───── Data supplied

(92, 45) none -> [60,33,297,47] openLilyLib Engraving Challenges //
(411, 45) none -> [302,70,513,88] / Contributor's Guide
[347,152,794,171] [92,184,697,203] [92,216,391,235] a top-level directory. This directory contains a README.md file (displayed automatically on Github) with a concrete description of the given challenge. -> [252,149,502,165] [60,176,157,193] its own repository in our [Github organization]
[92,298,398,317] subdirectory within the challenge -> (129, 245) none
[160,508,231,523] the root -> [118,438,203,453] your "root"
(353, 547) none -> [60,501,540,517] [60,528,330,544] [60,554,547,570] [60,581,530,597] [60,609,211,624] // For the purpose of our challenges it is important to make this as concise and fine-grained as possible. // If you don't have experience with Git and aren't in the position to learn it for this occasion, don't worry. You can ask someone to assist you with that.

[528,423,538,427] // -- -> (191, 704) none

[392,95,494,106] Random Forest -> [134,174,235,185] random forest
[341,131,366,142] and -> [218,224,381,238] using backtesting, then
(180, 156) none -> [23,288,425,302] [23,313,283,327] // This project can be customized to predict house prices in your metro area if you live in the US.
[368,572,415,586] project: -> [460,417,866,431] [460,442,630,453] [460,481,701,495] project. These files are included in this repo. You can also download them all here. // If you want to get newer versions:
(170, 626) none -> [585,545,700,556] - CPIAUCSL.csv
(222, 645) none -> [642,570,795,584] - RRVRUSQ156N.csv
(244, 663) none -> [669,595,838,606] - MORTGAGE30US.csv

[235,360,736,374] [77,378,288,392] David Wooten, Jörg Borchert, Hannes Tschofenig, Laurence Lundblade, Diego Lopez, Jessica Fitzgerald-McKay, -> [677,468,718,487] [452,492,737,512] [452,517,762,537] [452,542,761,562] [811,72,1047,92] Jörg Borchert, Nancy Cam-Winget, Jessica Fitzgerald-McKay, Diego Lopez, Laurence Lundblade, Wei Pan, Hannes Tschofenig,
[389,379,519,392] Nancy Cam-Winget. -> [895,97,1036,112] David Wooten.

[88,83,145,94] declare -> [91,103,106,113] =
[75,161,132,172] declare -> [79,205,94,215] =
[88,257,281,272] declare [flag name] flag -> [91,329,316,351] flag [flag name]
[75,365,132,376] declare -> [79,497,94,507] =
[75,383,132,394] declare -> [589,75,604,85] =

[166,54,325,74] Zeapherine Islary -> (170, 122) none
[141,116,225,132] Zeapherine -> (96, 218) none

──────────

What is being asked
Write each record above out again exactly as it reads.

Response below
(92, 45) none -> [60,33,297,47] openLilyLib Engraving Challenges //
(411, 45) none -> [302,70,513,88] / Contributor's Guide
[347,152,794,171] [92,184,697,203] [92,216,391,235] a top-level directory. This directory contains a README.md file (displayed automatically on Github) with a concrete description of the given challenge. -> [252,149,502,165] [60,176,157,193] its own repository in our [Github organization]
[92,298,398,317] subdirectory within the challenge -> (129, 245) none
[160,508,231,523] the root -> [118,438,203,453] your "root"
(353, 547) none -> [60,501,540,517] [60,528,330,544] [60,554,547,570] [60,581,530,597] [60,609,211,624] // For the purpose of our challenges it is important to make this as concise and fine-grained as possible. // If you don't have experience with Git and aren't in the position to learn it for this occasion, don't worry. You can ask someone to assist you with that.

[528,423,538,427] // -- -> (191, 704) none

[392,95,494,106] Random Forest -> [134,174,235,185] random forest
[341,131,366,142] and -> [218,224,381,238] using backtesting, then
(180, 156) none -> [23,288,425,302] [23,313,283,327] // This project can be customized to predict house prices in your metro area if you live in the US.
[368,572,415,586] project: -> [460,417,866,431] [460,442,630,453] [460,481,701,495] project. These files are included in this repo. You can also download them all here. // If you want to get newer versions:
(170, 626) none -> [585,545,700,556] - CPIAUCSL.csv
(222, 645) none -> [642,570,795,584] - RRVRUSQ156N.csv
(244, 663) none -> [669,595,838,606] - MORTGAGE30US.csv

[235,360,736,374] [77,378,288,392] David Wooten, Jörg Borchert, Hannes Tschofenig, Laurence Lundblade, Diego Lopez, Jessica Fitzgerald-McKay, -> [677,468,718,487] [452,492,737,512] [452,517,762,537] [452,542,761,562] [811,72,1047,92] Jörg Borchert, Nancy Cam-Winget, Jessica Fitzgerald-McKay, Diego Lopez, Laurence Lundblade, Wei Pan, Hannes Tschofenig,
[389,379,519,392] Nancy Cam-Winget. -> [895,97,1036,112] David Wooten.

[88,83,145,94] declare -> [91,103,106,113] =
[75,161,132,172] declare -> [79,205,94,215] =
[88,257,281,272] declare [flag name] flag -> [91,329,316,351] flag [flag name]
[75,365,132,376] declare -> [79,497,94,507] =
[75,383,132,394] declare -> [589,75,604,85] =

[166,54,325,74] Zeapherine Islary -> (170, 122) none
[141,116,225,132] Zeapherine -> (96, 218) none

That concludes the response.